● Material for this task
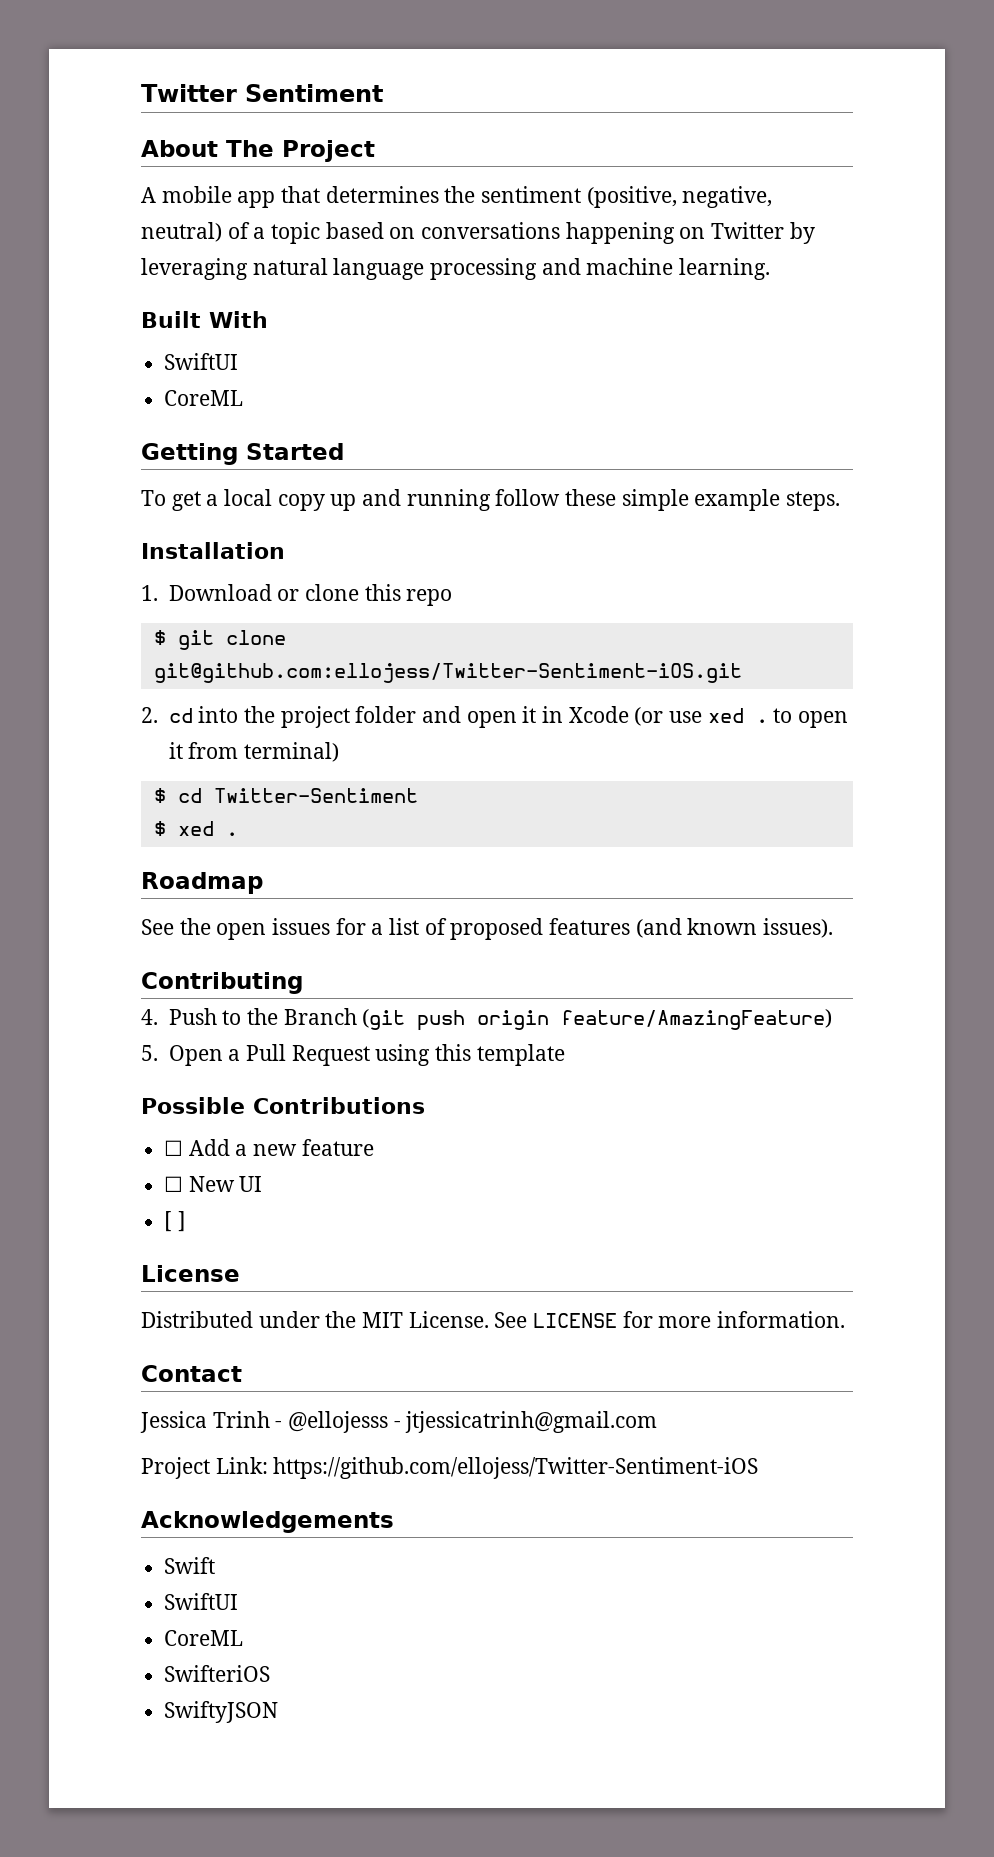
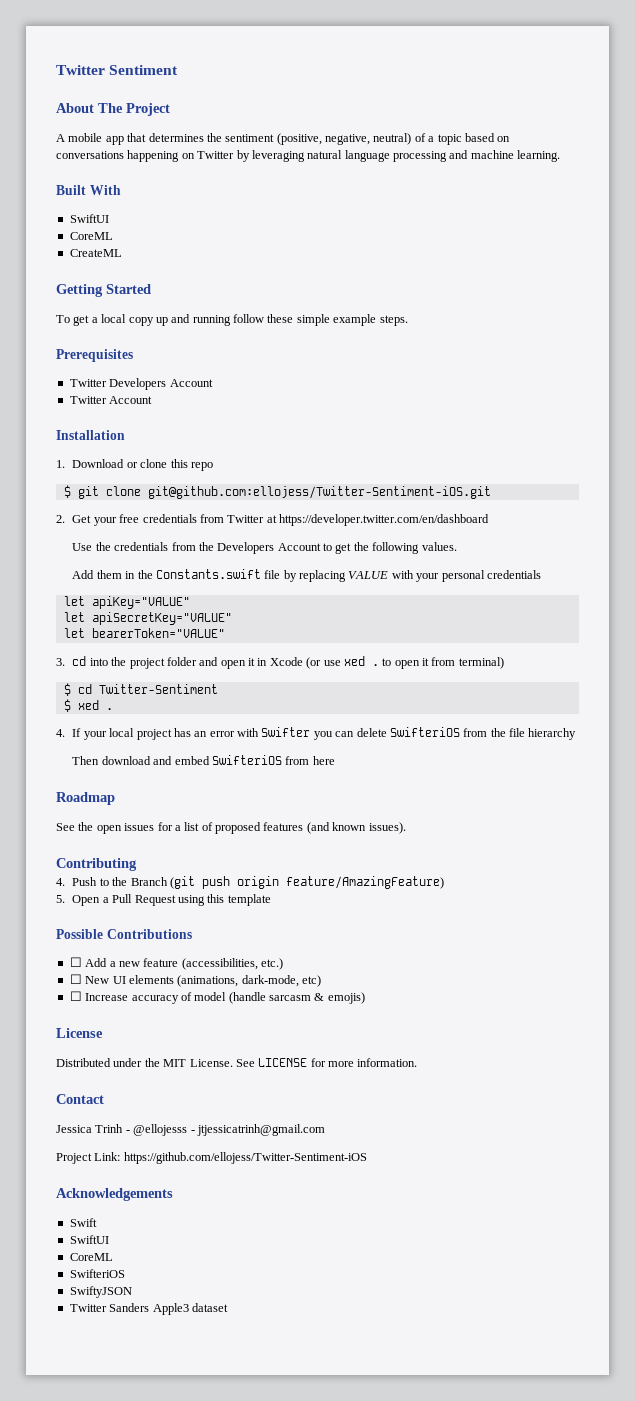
+ CreateML
+ Prerequisites
+ Twitter Developers Account
+ Twitter Account
- 2. cd into the project folder and open it in Xcode (or use xed . to open it from terminal)
+ 2. Get your free credentials from Twitter at https://developer.twitter.com/en/dashboard
+ Use the credentials from the Developers Account to get the following values.
+ Add them in the Constants.swift file by replacing VALUE with your personal credentials
+ let apiKey="VALUE"
+ let apiSecretKey="VALUE"
+ let bearerToken="VALUE"
+ 3. cd into the project folder and open it in Xcode (or use xed . to open it from terminal)
+ 4. If your local project has an error with Swifter you can delete SwifteriOS from the file hierarchy
+ Then download and embed SwifteriOS from here
- ☐ Add a new feature
+ ☐ Add a new feature (accessibilities, etc.)
- ☐ New UI
- [ ]
+ ☐ New UI elements (animations, dark-mode, etc)
+ ☐ Increase accuracy of model (handle sarcasm & emojis)
+ Twitter Sanders Apple3 dataset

● Work task
Give the records above again verbatim, pictures omitted.

● Solution for this task
+ CreateML
+ Prerequisites
+ Twitter Developers Account
+ Twitter Account
- 2. cd into the project folder and open it in Xcode (or use xed . to open it from terminal)
+ 2. Get your free credentials from Twitter at https://developer.twitter.com/en/dashboard
+ Use the credentials from the Developers Account to get the following values.
+ Add them in the Constants.swift file by replacing VALUE with your personal credentials
+ let apiKey="VALUE"
+ let apiSecretKey="VALUE"
+ let bearerToken="VALUE"
+ 3. cd into the project folder and open it in Xcode (or use xed . to open it from terminal)
+ 4. If your local project has an error with Swifter you can delete SwifteriOS from the file hierarchy
+ Then download and embed SwifteriOS from here
- ☐ Add a new feature
+ ☐ Add a new feature (accessibilities, etc.)
- ☐ New UI
- [ ]
+ ☐ New UI elements (animations, dark-mode, etc)
+ ☐ Increase accuracy of model (handle sarcasm & emojis)
+ Twitter Sanders Apple3 dataset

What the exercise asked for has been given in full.